Les torrents gonflés par la pluie ont emporté la dernière section inachevée du canal. Je repère un éclat métallique dans la boue exposée depuis peu. Je ne sais pas pourquoi, mais je me dirige vers cet objet brillant et je prends de la boue entre mes mains nues. Je déterre la chose... une valve rouillée.
C'était donc ça.
Nous avons dû accomplir ce travail à la hâte, sans données cartographiques ni vérifications. Par chance, nous avons érigé le canal que nos prédécesseurs n'avaient pas réussi à terminer.
Et, soudain, en observant la valve couverte de rouille, j'y vois tout autre chose. Je me rappelle le testament de mon père, le portrait de ma mère, les fleurs en papier déposées sur la tombe de mes grands-parents...

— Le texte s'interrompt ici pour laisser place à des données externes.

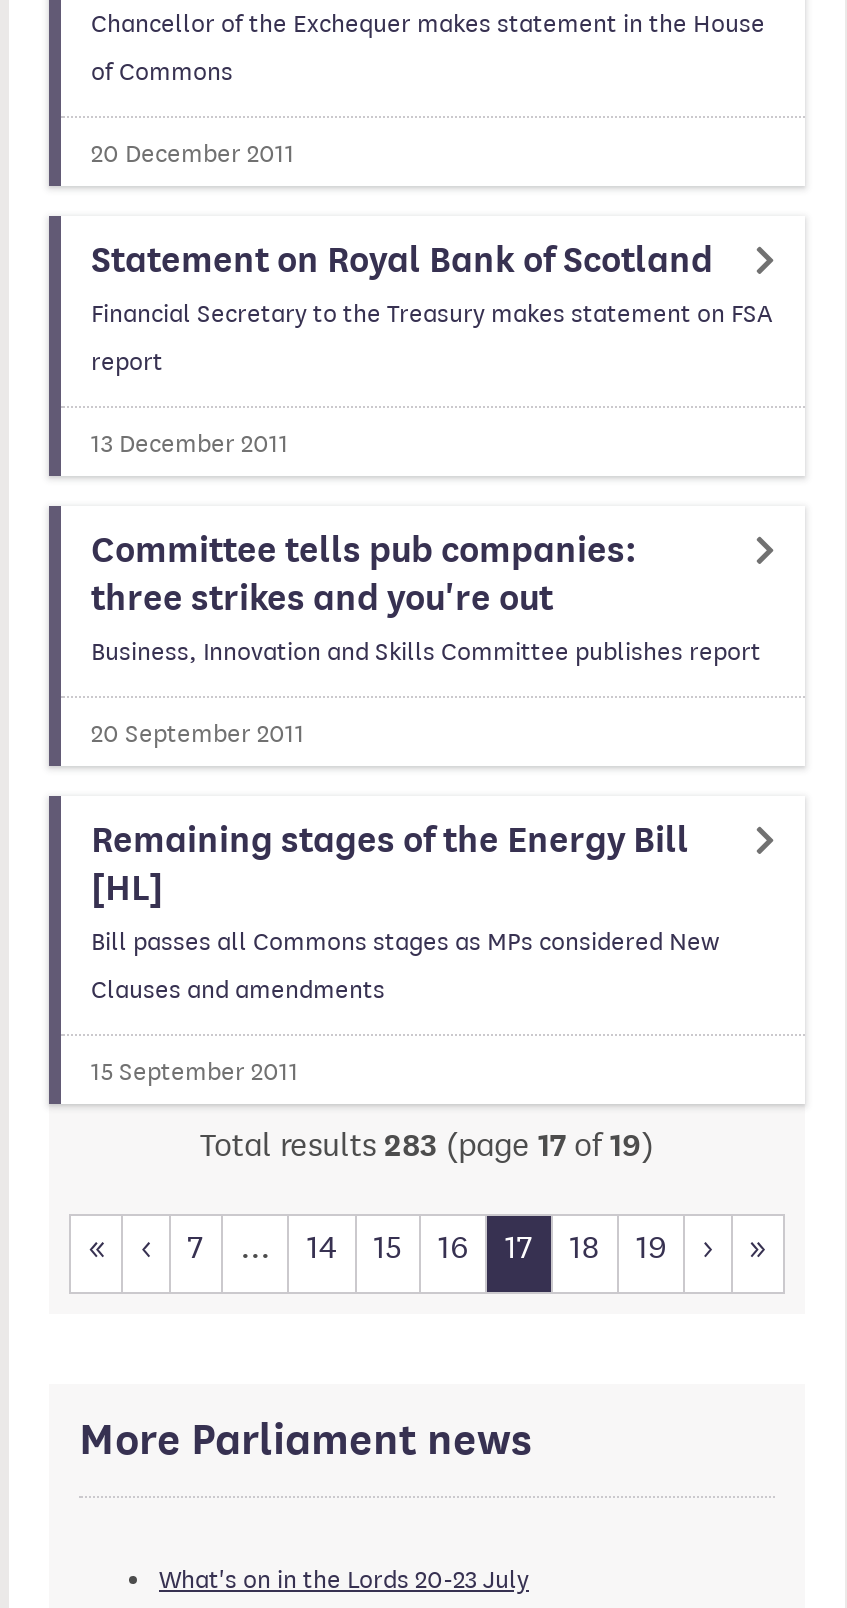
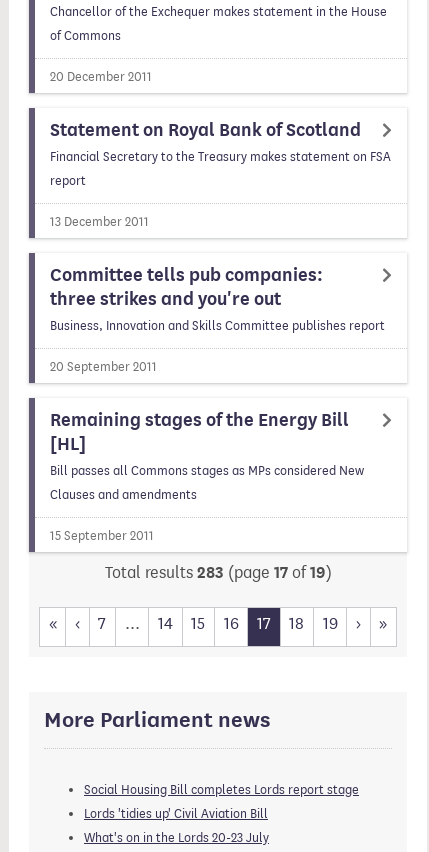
none -> [84,782,359,821] Social Housing Bill completes Lords report stage | Lords 'tidies up' Civil Aviation Bill

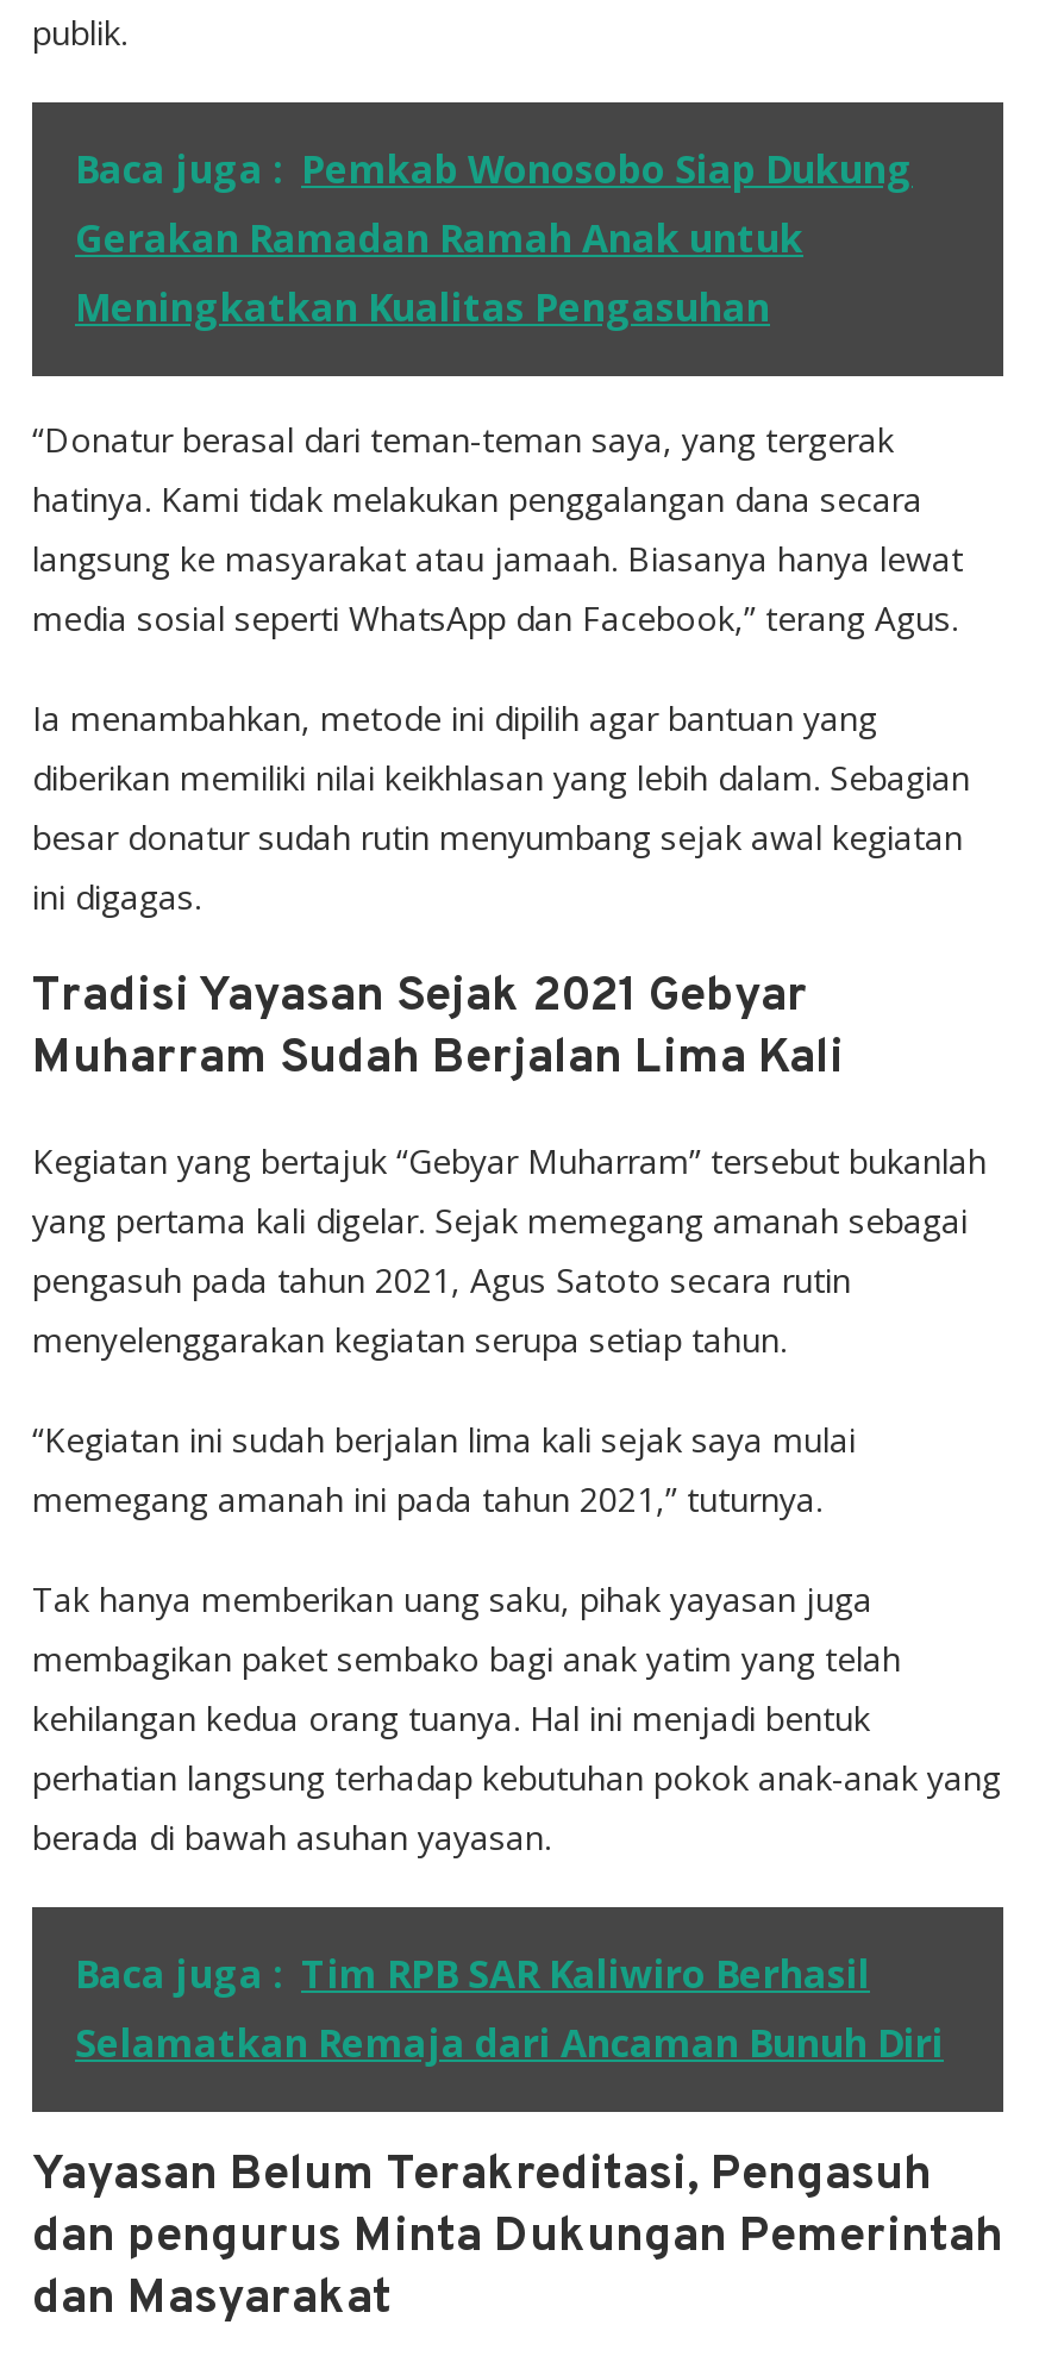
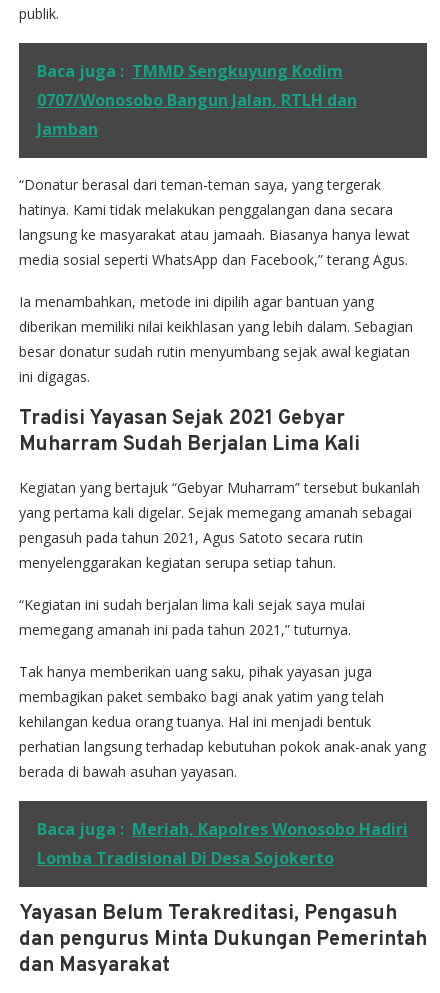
[75,142,913,332] Baca juga : Pemkab Wonosobo Siap Dukung | Gerakan Ramadan Ramah Anak untuk | Meningkatkan Kualitas Pengasuhan -> [37,60,357,140] Baca juga : TMMD Sengkuyung Kodim | 0707/Wonosobo Bangun Jalan, RTLH dan | Jamban
[75,1946,944,2068] Baca juga : Tim RPB SAR Kaliwiro Berhasil | Selamatkan Remaja dari Ancaman Bunuh Diri -> [37,818,408,868] Baca juga : Meriah, Kapolres Wonosobo Hadiri | Lomba Tradisional Di Desa Sojokerto

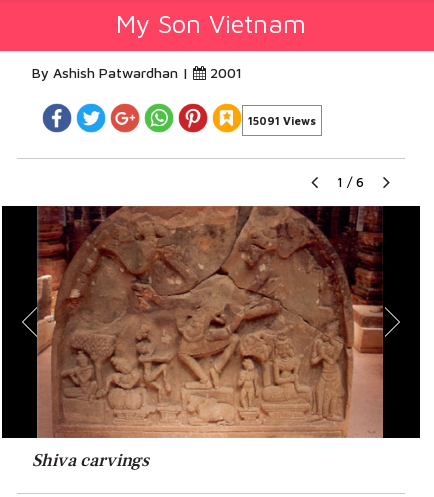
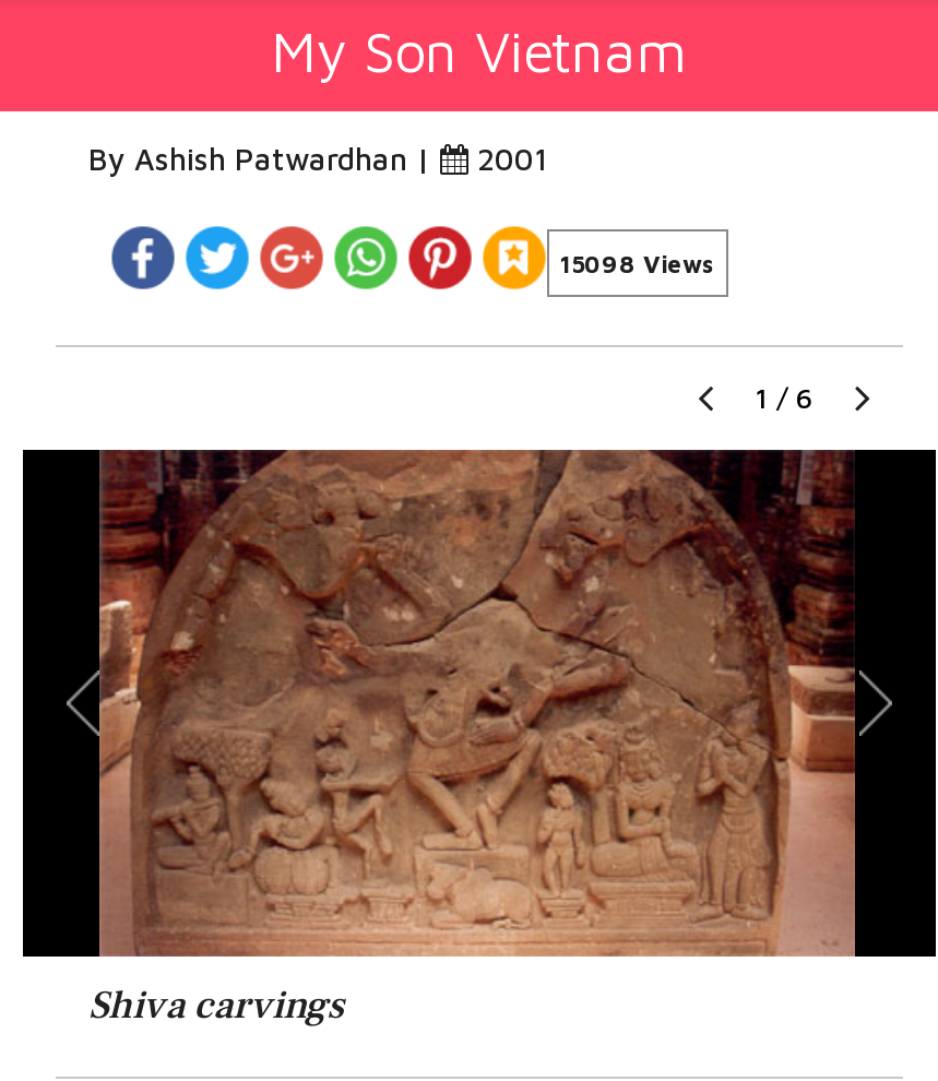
[248,114,316,127] 15091 Views -> [560,249,715,277] 15098 Views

Et moi... Je vois mon reflet dans les eaux boueuses.
C'était donc ça.
Les gens veulent toujours survivre. Et les gens survivent toujours.
Les cieux et la terre connaissent leurs limites. La peur elle-même pourrait se désintégrer complètement.
En voyant cela, je cesse de penser à la mort.
Je ne fais que perpétuer notre soif de survie et notre résilience, dans ce cycle infini qui perdure depuis la nuit des temps.